Directions for this task:
In the data below, find every line that has the string "fill", and copy it.

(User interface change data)

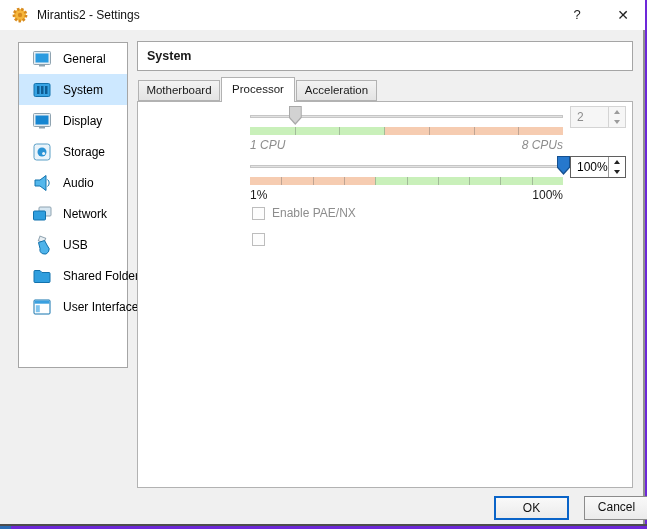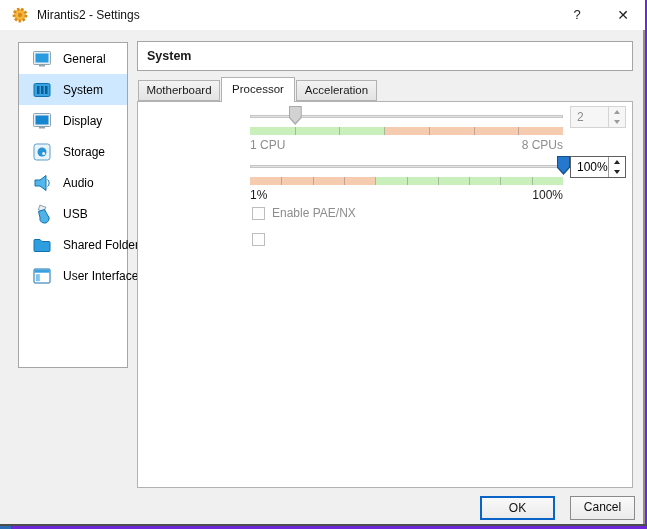--- a/index.html
+++ b/index.html
@@ -51,21 +51,21 @@
   .spin.disabled .arrows{border-left:1px solid #d4d4d4;}
   .spin.disabled .tri-up{border-bottom-color:#9b9b9b;}
   .spin.disabled .tri-dn{border-top-color:#9b9b9b;}
   .spin.enabled{background:#ffffff;border:1px solid #5f5f5f;color:#000;}
   .spin.enabled .arrows{border-left:1px solid #9a9a9a;}
   
   .cb-row{position:absolute;left:252px;height:16px;display:flex;align-items:center;z-index:4;}
   .cb-box{width:13px;height:13px;background:#fdfdfd;border:1px solid #bdbdbd;flex:0 0 13px;}
   .cb-label{margin-left:7px;white-space:nowrap;}
   
-  .btn{position:absolute;top:496px;height:24px;background:linear-gradient(#f9f9f9,#ebebeb);text-align:center;line-height:21px;font-size:12px;color:#111;}
+  .btn{position:absolute;top:496px;height:24px;background:linear-gradient(#f9f9f9,#ebebeb);text-align:center;line-height:21px;font-size:12px;color:#111;margin-left:14px;}
   .btn-ok{left:480px;width:75px;border:2px solid #0a64c8;}
   .btn-cancel{left:570px;width:65px;border:1px solid #8b8b8b;}
   
   .bottom-line{position:absolute;left:0;top:524px;width:647px;height:2px;background:#4d4d4d;}
   .taskbar-peek{position:absolute;left:0;top:526px;width:11px;height:3px;background:#2a6cb5;}
 </style>
 </head>
 <body>
 
 <div class="canvas">
@@ -117,20 +117,27 @@
       </div>
       <div class="side-item">
         <svg viewBox="0 0 22 22">
             <polygon points="4,8 9,8 15,3.5 15,18.5 9,14 4,14" fill="#53b7ec" stroke="#1272ad"></polygon>
             <path d="M16.5 7.5 a4.5 4.5 0 0 1 0 7" stroke="#1272ad" fill="none"></path>
           </svg>
         <span class="side-label">Audio</span>
       </div>
       <div class="side-item">
         <svg viewBox="0 0 22 22">
+            <rect x="8" y="4" width="12" height="9" rx="1" fill="#d7e7f2" stroke="#8fa3b0"></rect>
+            <rect x="2.5" y="8" width="12" height="9" rx="1" fill="#2f9ede" stroke="#1272ad"></rect>
+          </svg>
+        <span class="side-label">Network</span>
+      </div>
+      <div class="side-item">
+        <svg viewBox="0 0 22 22">
             <rect x="8" y="3" width="6" height="5" fill="#e8eef2" stroke="#8fa3b0" transform="rotate(20 11 5.5)"></rect>
             <path d="M7.5 8.5 l6 -2 l3 5.5 a4.6 4.6 0 1 1 -7.5 2.6 z" fill="#4fb3ea" stroke="#1272ad"></path>
           </svg>
         <span class="side-label">USB</span>
       </div>
       <div class="side-item">
         <svg viewBox="0 0 22 22">
             <path d="M3 6.5 a1 1 0 0 1 1 -1 h5 l2 2 h7 a1 1 0 0 1 1 1 v8 a1 1 0 0 1 -1 1 h-14 a1 1 0 0 1 -1 -1 z" fill="#2f9ede" stroke="#1272ad"></path>
           </svg>
         <span class="side-label">Shared Folders</span>
@@ -147,21 +154,21 @@
 
     <div class="page-header">System</div>
 
     <div class="tab" style="left:138px;width:82px;">Motherboard</div>
     <div class="tab selected" style="left:221px;width:74px;">Processor</div>
     <div class="tab" style="left:296px;width:81px;">Acceleration</div>
 
     <div class="tab-panel"></div>
 
     <div class="row-label dis" style="top:111px;">Processor(s):</div>
-    <div class="slider-zone" style="top:105px;">
+    <div class="slider-zone" style="top:105px;font-style:italic;">
       <div class="track"></div>
       <div class="thumb" id="proc-thumb" style="left: calc(14.3% - 6px);"></div>
       <div class="colorbar" id="bar-proc">
         <div class="seg1 green" id="proc-seg1" style="width: 43%;"></div>
         <div class="seg2 salmon"></div>
       <div class="tick" style="left: 14.2857%;"></div>
           <div class="tick" style="left: 28.5714%;"></div>
           <div class="tick" style="left: 42.8571%;"></div>
           <div class="tick" style="left: 57.1429%;"></div>
           <div class="tick" style="left: 71.4286%;"></div>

Output below:
             <polygon points="4,8 9,8 15,3.5 15,18.5 9,14 4,14" fill="#53b7ec" stroke="#1272ad"></polygon>
             <path d="M16.5 7.5 a4.5 4.5 0 0 1 0 7" stroke="#1272ad" fill="none"></path>
+            <rect x="8" y="4" width="12" height="9" rx="1" fill="#d7e7f2" stroke="#8fa3b0"></rect>
+            <rect x="2.5" y="8" width="12" height="9" rx="1" fill="#2f9ede" stroke="#1272ad"></rect>
             <rect x="8" y="3" width="6" height="5" fill="#e8eef2" stroke="#8fa3b0" transform="rotate(20 11 5.5)"></rect>
             <path d="M7.5 8.5 l6 -2 l3 5.5 a4.6 4.6 0 1 1 -7.5 2.6 z" fill="#4fb3ea" stroke="#1272ad"></path>
             <path d="M3 6.5 a1 1 0 0 1 1 -1 h5 l2 2 h7 a1 1 0 0 1 1 1 v8 a1 1 0 0 1 -1 1 h-14 a1 1 0 0 1 -1 -1 z" fill="#2f9ede" stroke="#1272ad"></path>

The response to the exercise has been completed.